Of Hospitals and Hawks (Faith’s Version)

If you’re celebrating the traditional Twelve Days of Christmas, today is “The Feast of the Holy Innocents.” It’s an odd celebration to place in the midst of a joyous holiday season, reminding us that Jesus’s birth came with some serious collateral damage: the deaths of numerous baby boys, killed by King Herod in a delusional and paranoid power play.

This is what I love about actual Christianity — not the American prosperity gospel version of Christianity that’s too often in the public eye, but the real, Biblical Christianity that parks itself in the midst of unanswered questions like, “How do we rejoice at the birth of one baby sent to begin God’s great rescue plan while also lamenting the senseless deaths of multiple innocent babies?” Christianity deals directly with real life, with the intersection of pain and evil and joy and good and how, to quote Taylor Swift, “Both of these things can be true.”
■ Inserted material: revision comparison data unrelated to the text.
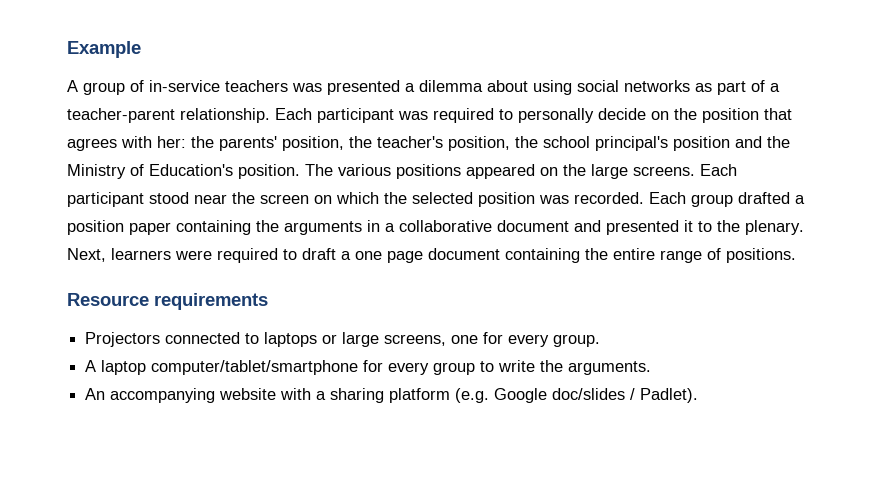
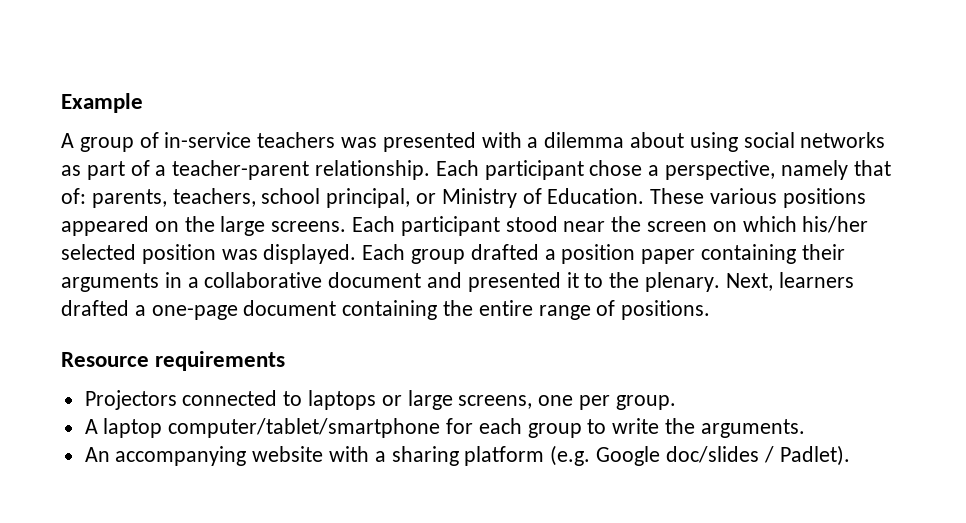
- A group of in-service teachers was presented a dilemma about using social networks as part of a teacher-parent relationship.
+ A group of in-service teachers was presented with a dilemma about using social networks as part of a teacher-parent relationship.
- Each participant was required to personally decide on the position that agrees with her: the parents' position, the teacher's position, the school principal's position and the Ministry of Education's position. The various positions appeared on the large screens.
+ Each participant chose a perspective, namely that of: parents, teachers, school principal, or Ministry of Education. These various positions appeared on the large screens.
- Each participant stood near the screen on which the selected position was recorded.
+ Each participant stood near the screen on which his/her selected position was displayed.
- Each group drafted a position paper containing the arguments in a collaborative document and presented it to the plenary.
+ Each group drafted a position paper containing their arguments in a collaborative document and presented it to the plenary.
- Next, learners were required to draft a one page document containing the entire range of positions.
+ Next, learners drafted a one-page document containing the entire range of positions.
- Projectors connected to laptops or large screens, one for every group.
+ Projectors connected to laptops or large screens, one per group.
- A laptop computer/tablet/smartphone for every group to write the arguments.
+ A laptop computer/tablet/smartphone for each group to write the arguments.

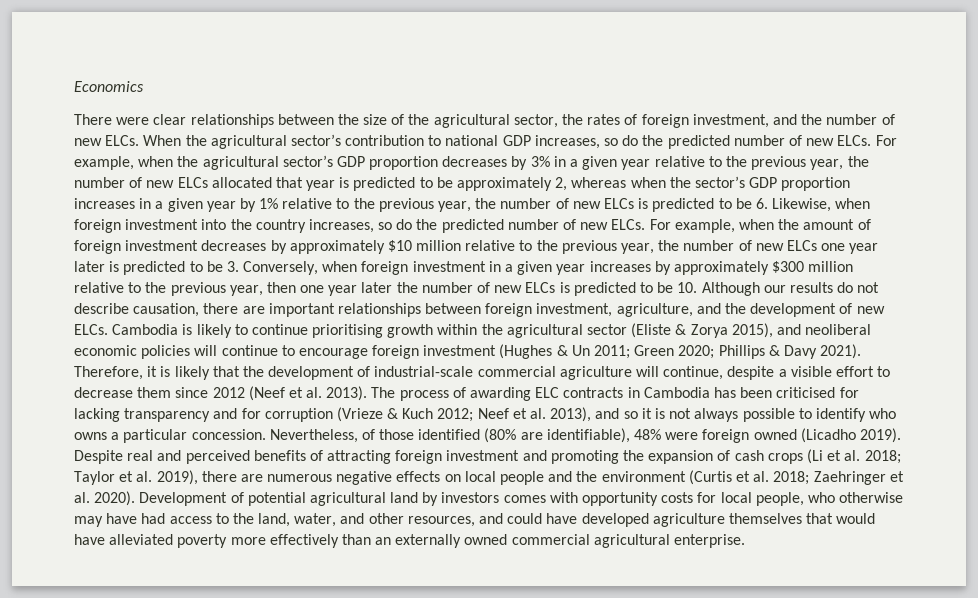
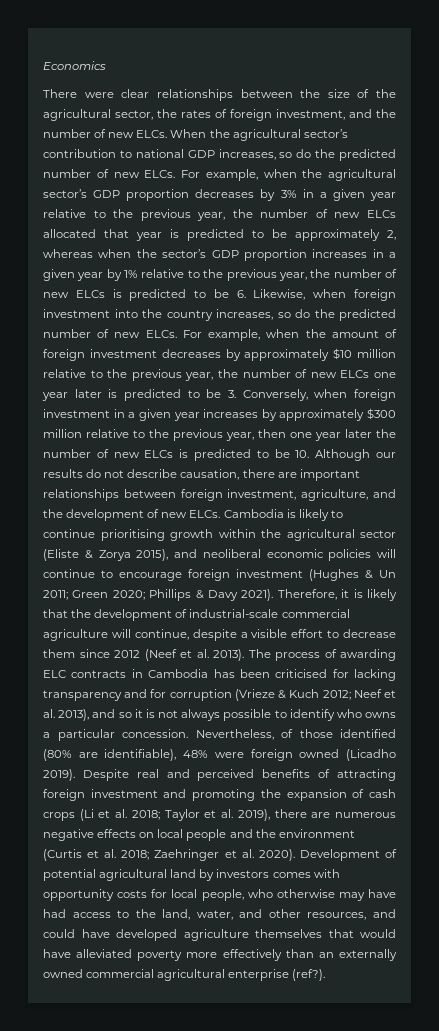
- Development of potential agricultural land by investors comes with opportunity costs for local people, who otherwise may have had access to the land, water, and other resources, and could have developed agriculture themselves that would have alleviated poverty more effectively than an externally owned commercial agricultural enterprise.
+ Development of potential agricultural land by investors comes with opportunity costs for local people, who otherwise may have had access to the land, water, and other resources, and could have developed agriculture themselves that would have alleviated poverty more effectively than an externally owned commercial agricultural enterprise (ref?).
It seemed like an appropriate day to share one of my favorite pieces that I’ve ever written, which appeared in The Addison Independent on January 14, 2020. That holiday season was our family’s initiation into evil’s random attacks — and re-reading this piece today, I realize that it was just a training ground for what was to come. Because the Independent re-configured its website after the piece was published, it’s hard to find (though you can still find it here.) So I’m re-posting the entire thing below, as my own sort of “Taylor’s Version.”

***

One thing I’ve learned over the past few weeks is that we are able to endure a great deal more than we believe is possible. Life is not a benevolent tutor, handing down lessons one at a time in order of increasing difficulty; instead, life often feels like an opponent in a boxing match landing a punch in your ribs and then throwing a jab to your eye while you’re still catching your breath. The remarkable thing is how many of us remain in the ring. We may be hanging on the ropes, bruised and battered, but we don’t go down.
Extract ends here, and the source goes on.